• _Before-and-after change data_
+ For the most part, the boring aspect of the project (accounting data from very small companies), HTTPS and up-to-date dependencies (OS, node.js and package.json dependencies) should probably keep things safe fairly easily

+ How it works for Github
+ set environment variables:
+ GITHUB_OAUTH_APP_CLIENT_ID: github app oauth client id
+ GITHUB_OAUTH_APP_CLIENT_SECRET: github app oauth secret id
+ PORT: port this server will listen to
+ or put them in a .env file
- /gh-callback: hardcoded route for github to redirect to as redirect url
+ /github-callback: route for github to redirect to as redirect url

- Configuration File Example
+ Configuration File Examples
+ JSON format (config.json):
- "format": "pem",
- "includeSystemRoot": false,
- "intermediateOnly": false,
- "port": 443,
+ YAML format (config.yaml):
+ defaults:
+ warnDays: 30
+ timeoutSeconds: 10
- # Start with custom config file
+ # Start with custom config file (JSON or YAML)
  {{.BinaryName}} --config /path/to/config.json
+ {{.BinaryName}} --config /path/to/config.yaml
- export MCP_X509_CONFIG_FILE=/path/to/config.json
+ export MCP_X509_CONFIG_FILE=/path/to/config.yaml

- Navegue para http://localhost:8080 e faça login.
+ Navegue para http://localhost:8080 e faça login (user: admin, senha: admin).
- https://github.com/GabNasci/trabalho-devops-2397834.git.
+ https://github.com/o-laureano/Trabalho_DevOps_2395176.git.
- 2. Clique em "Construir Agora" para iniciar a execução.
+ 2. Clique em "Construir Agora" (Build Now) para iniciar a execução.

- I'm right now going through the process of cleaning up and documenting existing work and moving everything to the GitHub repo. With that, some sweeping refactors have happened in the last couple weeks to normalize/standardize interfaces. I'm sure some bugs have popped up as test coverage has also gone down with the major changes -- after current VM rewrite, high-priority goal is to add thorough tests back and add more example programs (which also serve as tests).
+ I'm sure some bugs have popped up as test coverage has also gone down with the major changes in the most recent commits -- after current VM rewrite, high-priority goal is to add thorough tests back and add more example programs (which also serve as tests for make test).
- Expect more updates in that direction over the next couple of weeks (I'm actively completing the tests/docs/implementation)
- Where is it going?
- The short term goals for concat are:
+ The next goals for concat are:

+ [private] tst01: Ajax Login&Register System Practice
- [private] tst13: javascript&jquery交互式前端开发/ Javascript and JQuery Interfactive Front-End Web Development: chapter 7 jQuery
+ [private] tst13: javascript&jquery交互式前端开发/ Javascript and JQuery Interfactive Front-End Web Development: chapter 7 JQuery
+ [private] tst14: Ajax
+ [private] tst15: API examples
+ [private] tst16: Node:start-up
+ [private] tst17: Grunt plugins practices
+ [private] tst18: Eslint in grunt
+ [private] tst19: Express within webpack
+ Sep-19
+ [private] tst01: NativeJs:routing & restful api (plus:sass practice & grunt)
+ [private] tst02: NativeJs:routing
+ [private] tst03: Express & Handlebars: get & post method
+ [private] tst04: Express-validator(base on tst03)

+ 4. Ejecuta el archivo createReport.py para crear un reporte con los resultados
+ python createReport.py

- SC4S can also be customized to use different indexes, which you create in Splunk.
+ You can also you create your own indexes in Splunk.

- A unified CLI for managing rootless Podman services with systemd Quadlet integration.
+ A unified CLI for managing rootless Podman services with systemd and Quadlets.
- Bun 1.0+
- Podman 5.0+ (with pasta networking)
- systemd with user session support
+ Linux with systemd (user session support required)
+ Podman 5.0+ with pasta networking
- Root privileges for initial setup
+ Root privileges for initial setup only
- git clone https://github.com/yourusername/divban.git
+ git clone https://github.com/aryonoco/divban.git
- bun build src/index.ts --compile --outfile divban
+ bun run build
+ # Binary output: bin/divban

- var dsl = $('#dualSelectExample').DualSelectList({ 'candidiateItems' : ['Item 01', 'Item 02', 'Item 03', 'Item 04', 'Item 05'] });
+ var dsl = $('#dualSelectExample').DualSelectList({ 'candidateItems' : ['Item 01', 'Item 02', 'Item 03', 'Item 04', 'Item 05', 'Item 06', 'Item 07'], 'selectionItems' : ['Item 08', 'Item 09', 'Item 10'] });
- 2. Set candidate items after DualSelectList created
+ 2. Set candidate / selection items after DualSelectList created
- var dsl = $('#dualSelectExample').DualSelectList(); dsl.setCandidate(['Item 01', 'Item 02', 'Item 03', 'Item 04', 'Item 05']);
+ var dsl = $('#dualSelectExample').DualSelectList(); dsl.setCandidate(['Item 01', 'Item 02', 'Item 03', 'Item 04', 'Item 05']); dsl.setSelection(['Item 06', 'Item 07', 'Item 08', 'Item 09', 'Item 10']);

• _Work request_
Throughout the data above, find each line that includes the string "Express"; state only how many there are.

• _Result for this task_
3